What Is The News About:
- Singaporeans were expecting a slowing economy for Singapore since the year 2016. The Singapore economy is mainly affected by rising global uncertainties, increasing interest rates and also uninspiring business and consumer sentiment.
- With businesses not performing well, we see real wage growth decreasing from 5.4% in the year 2015 to 3.6%.
- Year 2016 is the year that sees the most number of companies ending their financial year in RED. The highest in the past 10 years.
What Does It Mean For Singaporeans:
- With Flexible wage system in place, companies can quickly cope with downturns by adjusting wages accordingly to the profitability of the company. This is a system to help keep jobs during downtime, and also to motivate workers to work harder for the company at all times.
- In slowing economy as such, it is important for Singaporeans to understand and exercise flexibility when it comes to wage. In fact, 13.1% of the surveyed Singaporeans took a pay cut. Having a job and constant income beats having none.

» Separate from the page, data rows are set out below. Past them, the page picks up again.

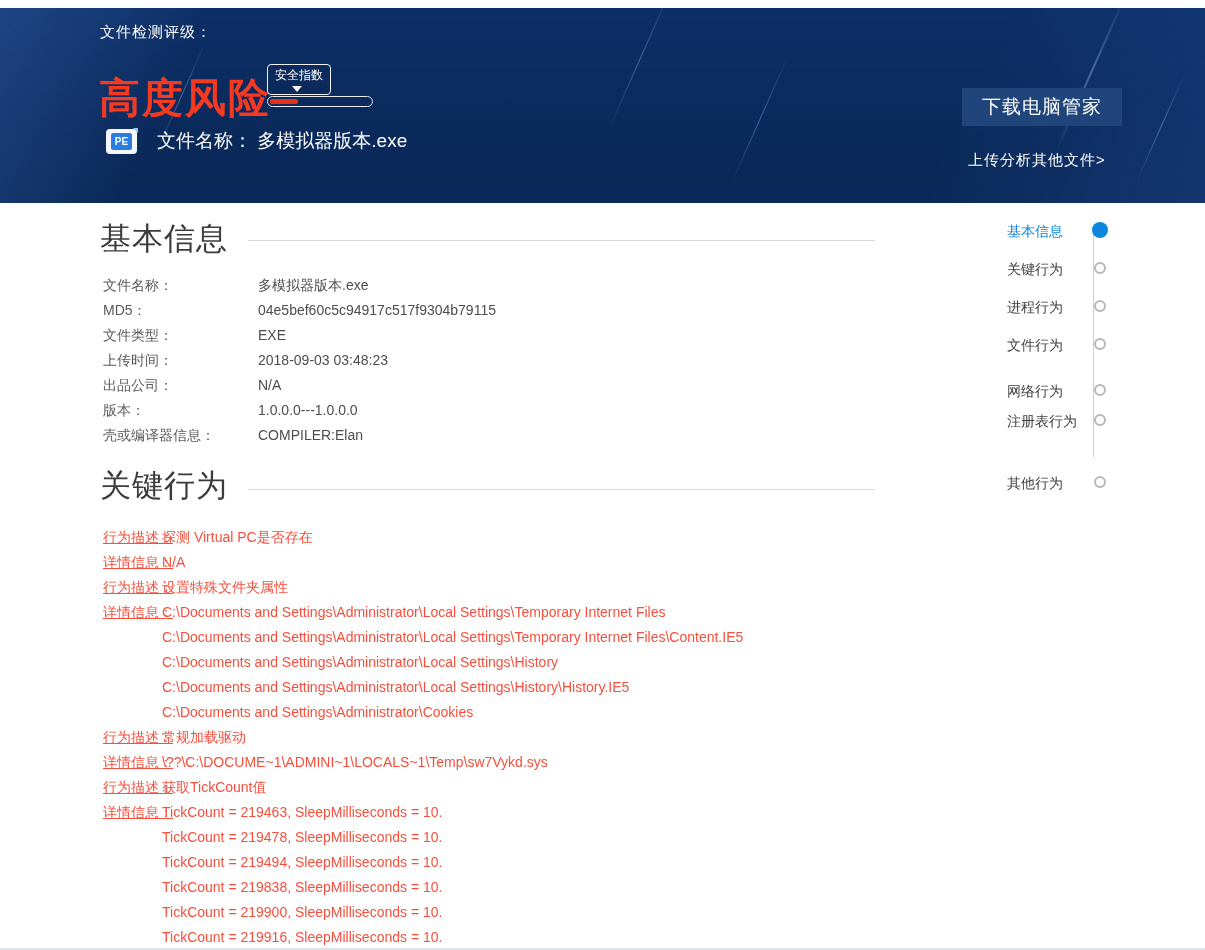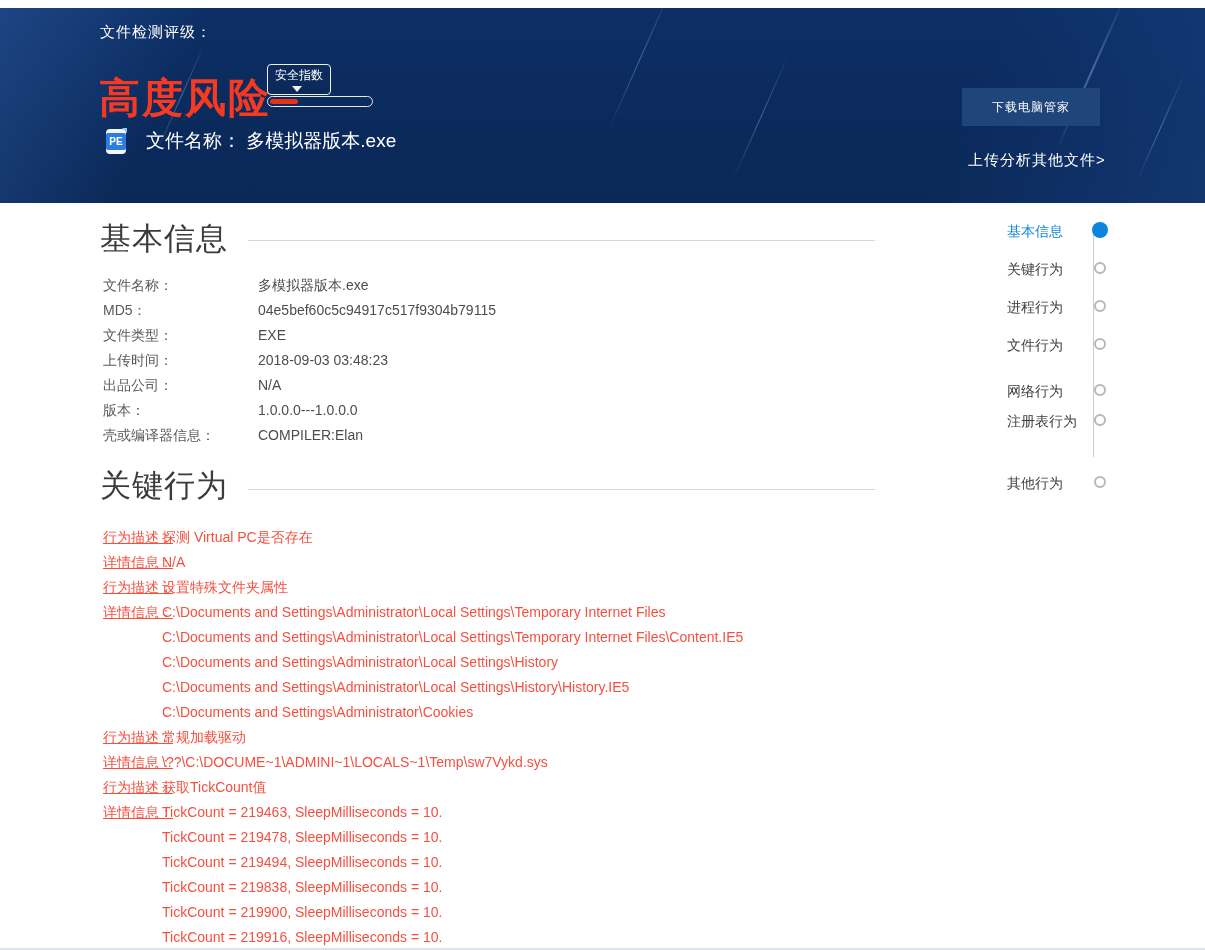--- a/index.html
+++ b/index.html
@@ -32,30 +32,30 @@
   .gauge-badge { display:inline-block; border:1px solid #f2f2f2; border-radius:4px;
     padding:2px 7px 10px 7px; font-size:12px; color:#ffffff; background:rgba(10,35,80,0.25); }
   .gauge-pointer { position:absolute; left:25px; top:22px; width:0; height:0;
     border-left:5px solid transparent; border-right:5px solid transparent; border-top:6px solid #f2f2f2; }
   .gauge-bar { position:absolute; left:0; top:32px; width:106px; height:11px;
     border:1px solid #e9e9e9; border-radius:6px; background:transparent; }
   .gauge-fill { position:absolute; left:2px; top:2px; height:5px; border-radius:3px;
     background:var(--bar-red); width:27%; }
 
   .file-row { position:absolute; left:106px; top:120px; height:26px; display:flex; align-items:center; }
-  .pe-icon { position:relative; width:20px; height:25px; background:#f4f7fb; border-radius:4px;
+  .pe-icon { position:relative; width:31px; height:25px; background:#f4f7fb; border-radius:4px;
     display:flex; align-items:center; justify-content:center; }
   .pe-page { position:relative; width:21px; height:17px; background:#2a7de1; border-radius:2px;
     color:#fff; font-size:10px; font-weight:bold; display:flex; align-items:center; justify-content:center; }
   .pe-fold { position:absolute; right:-1px; top:-1px; width:0; height:0;
     border-left:5px solid transparent; border-top:5px solid #9cc5ef; }
   .file-name-text { margin-left:20px; font-size:19px; color:#ffffff; }
 
-  .download-btn { position:absolute; left:962px; top:80px; width:138px; height:38px;
-    background:#20457b; border:none; color:#ffffff; font-size:12px; letter-spacing:1px; cursor:pointer;
+  .download-btn { position:absolute; left:962px; top:80px; width:160px; height:38px;
+    background:#20457b; border:none; color:#ffffff; font-size:19px; letter-spacing:1px; cursor:pointer;
     font-family:inherit; }
   .upload-link { position:absolute; left:968px; top:143px; font-size:15px; color:#ffffff;
     text-decoration:none; letter-spacing:1px; cursor:pointer; }
 
   
   .content { position:absolute; left:0; top:203px; width:1205px; height:655px; background:#fff; }
 
   .section-title { position:absolute; left:100px; font-size:31px; font-weight:400; color:#3b3b3b; letter-spacing:1px; }
   #basic-title { top:15px; }
   #key-title { top:262px; }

- The Singapore’s economy grew only 2% last year, and it is uncertain where Singapore’s economy might be heading this year. Singaporeans may want to prepare for the unexpected by saving up for rainy days. A healthy amount of rainy day fund will be one that can sustain one for 6 months at least.
- With companies letting go of 19,170 workers in 2016, an increase from 15,580 in 2015, the importance of saving up for an emergency fund as soon as possible should not be overlooked.